-- Your goal --
Take the entries that follow and return only the lines from the one with "width: 100px ->" through the final line, leaving every picture behind.

(Web document revisions)
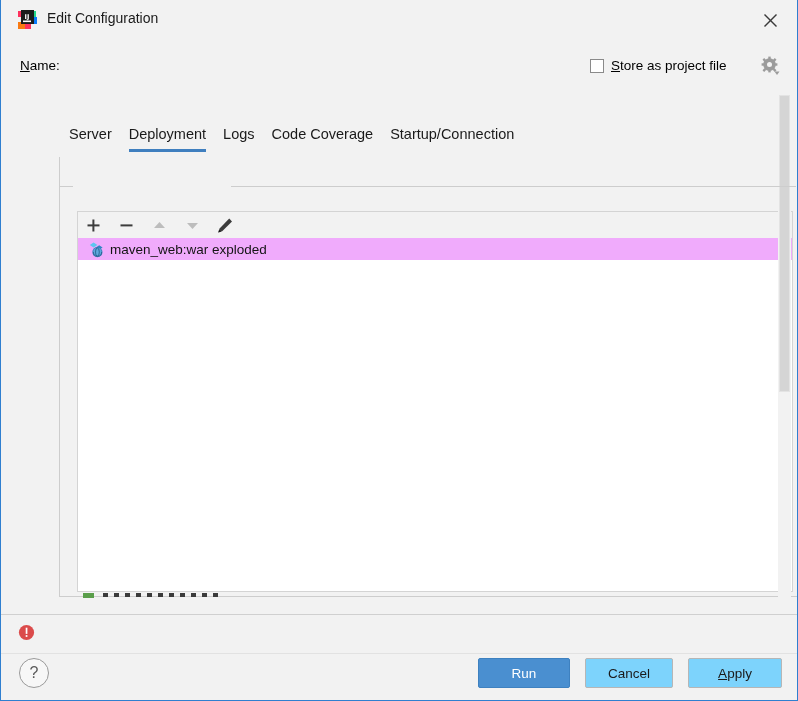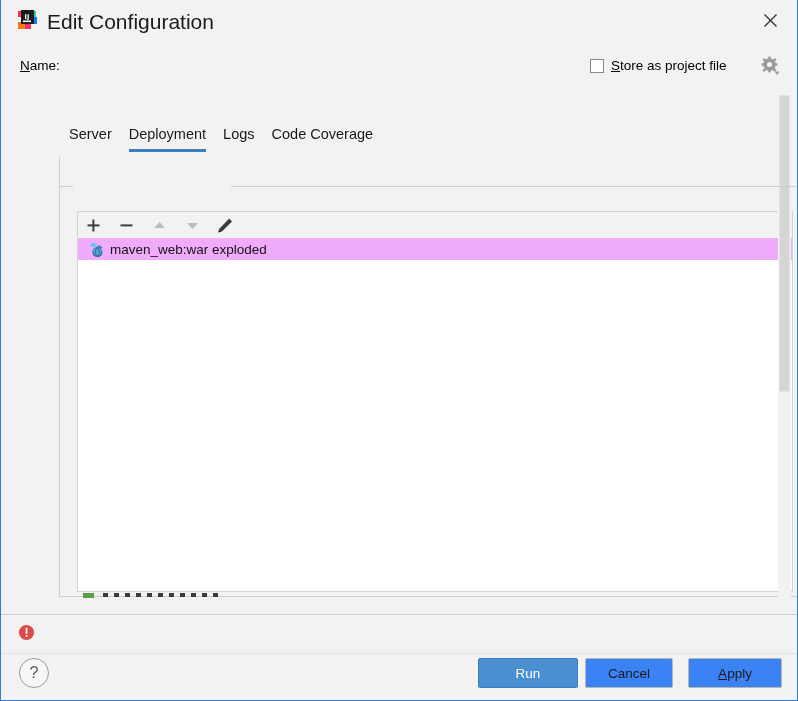"Edit Configuration" #title-text { font-size: 21px -> 14px }
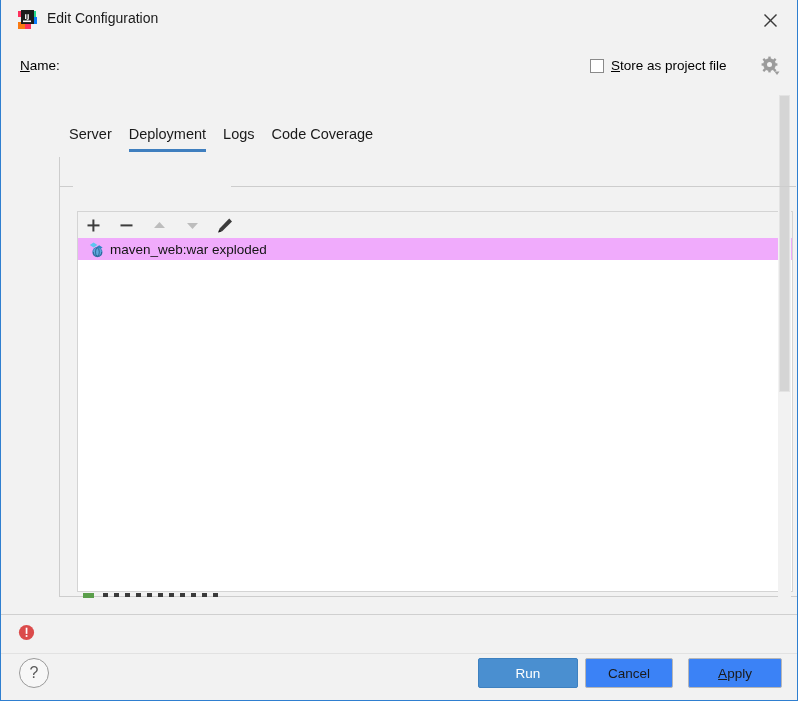"Startup/Connection" div.tab { html: none -> <div>Startup/Connection</div> }
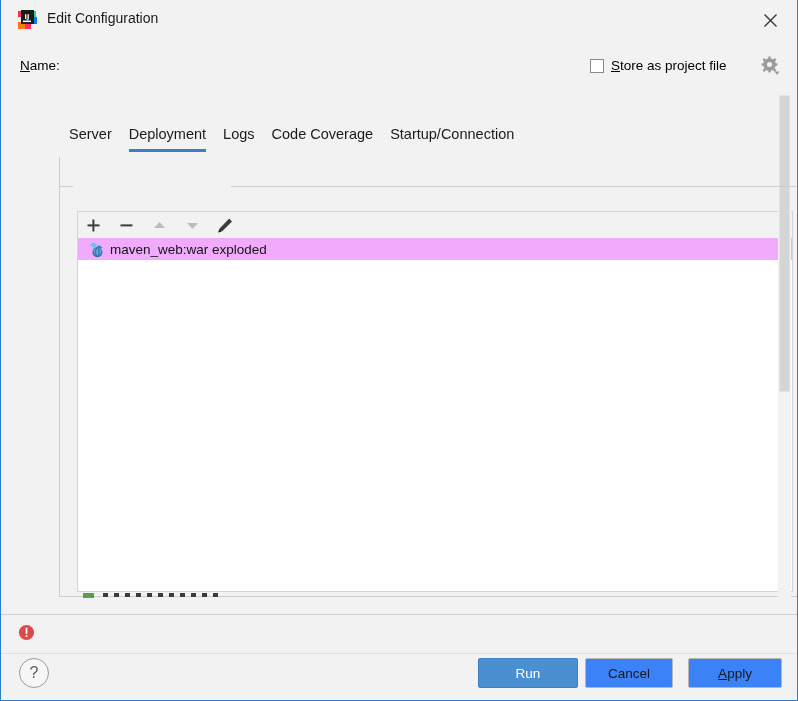"Run" #run-button { width: 100px -> 92px }
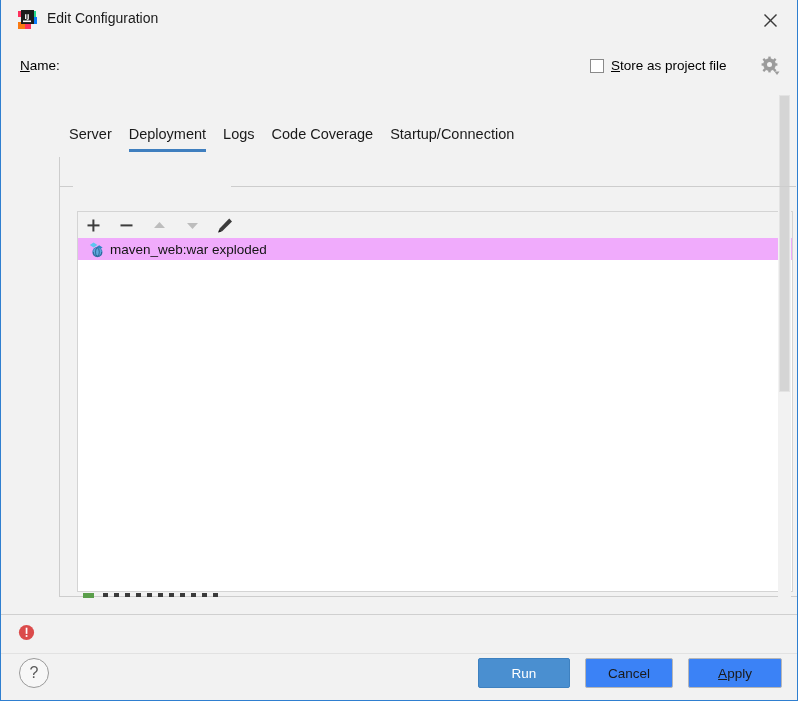"Cancel" .dlg-btn { background: #3b82f6 -> #7dd3fc }
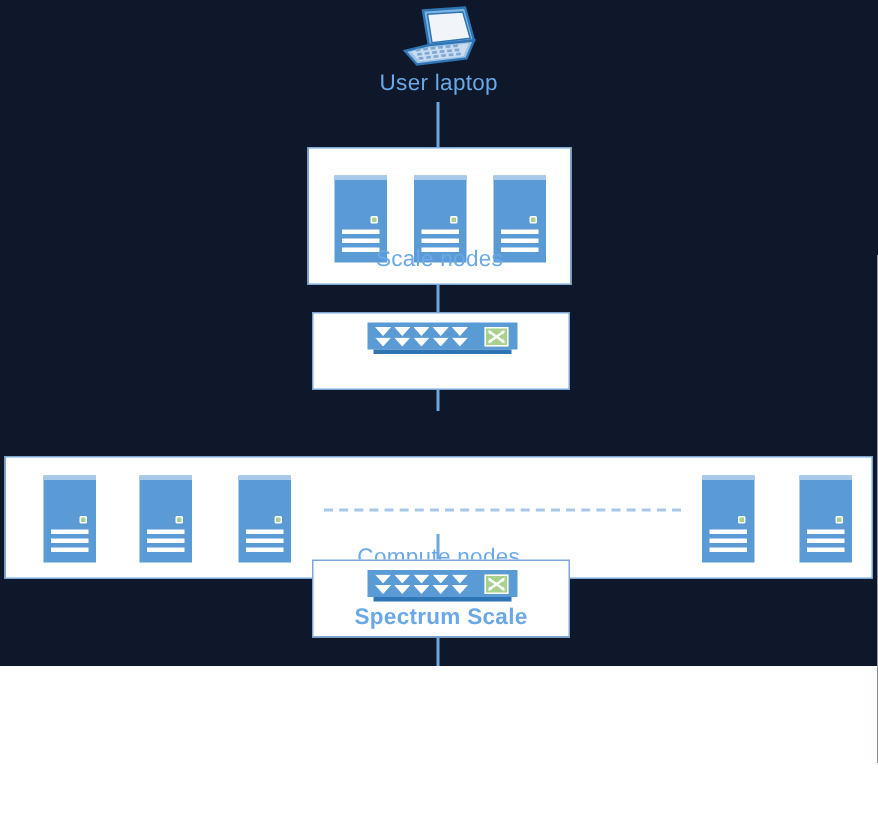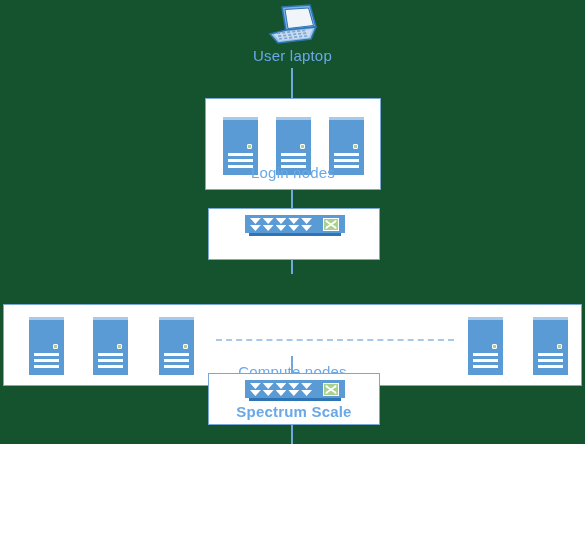"User laptop" #diagram { background: #14532d -> #0f172a }
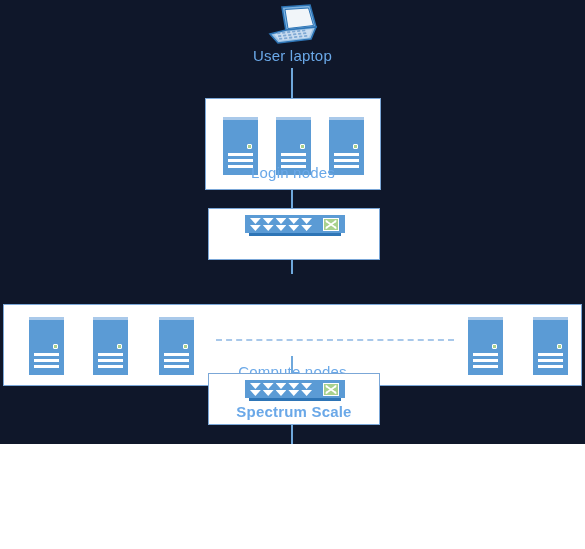"Login nodes" div.grp-label { text: Login -> Scale }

-- Solution --
"Run" #run-button { width: 100px -> 92px }
"Cancel" .dlg-btn { background: #3b82f6 -> #7dd3fc }
"User laptop" #diagram { background: #14532d -> #0f172a }
"Login nodes" div.grp-label { text: Login -> Scale }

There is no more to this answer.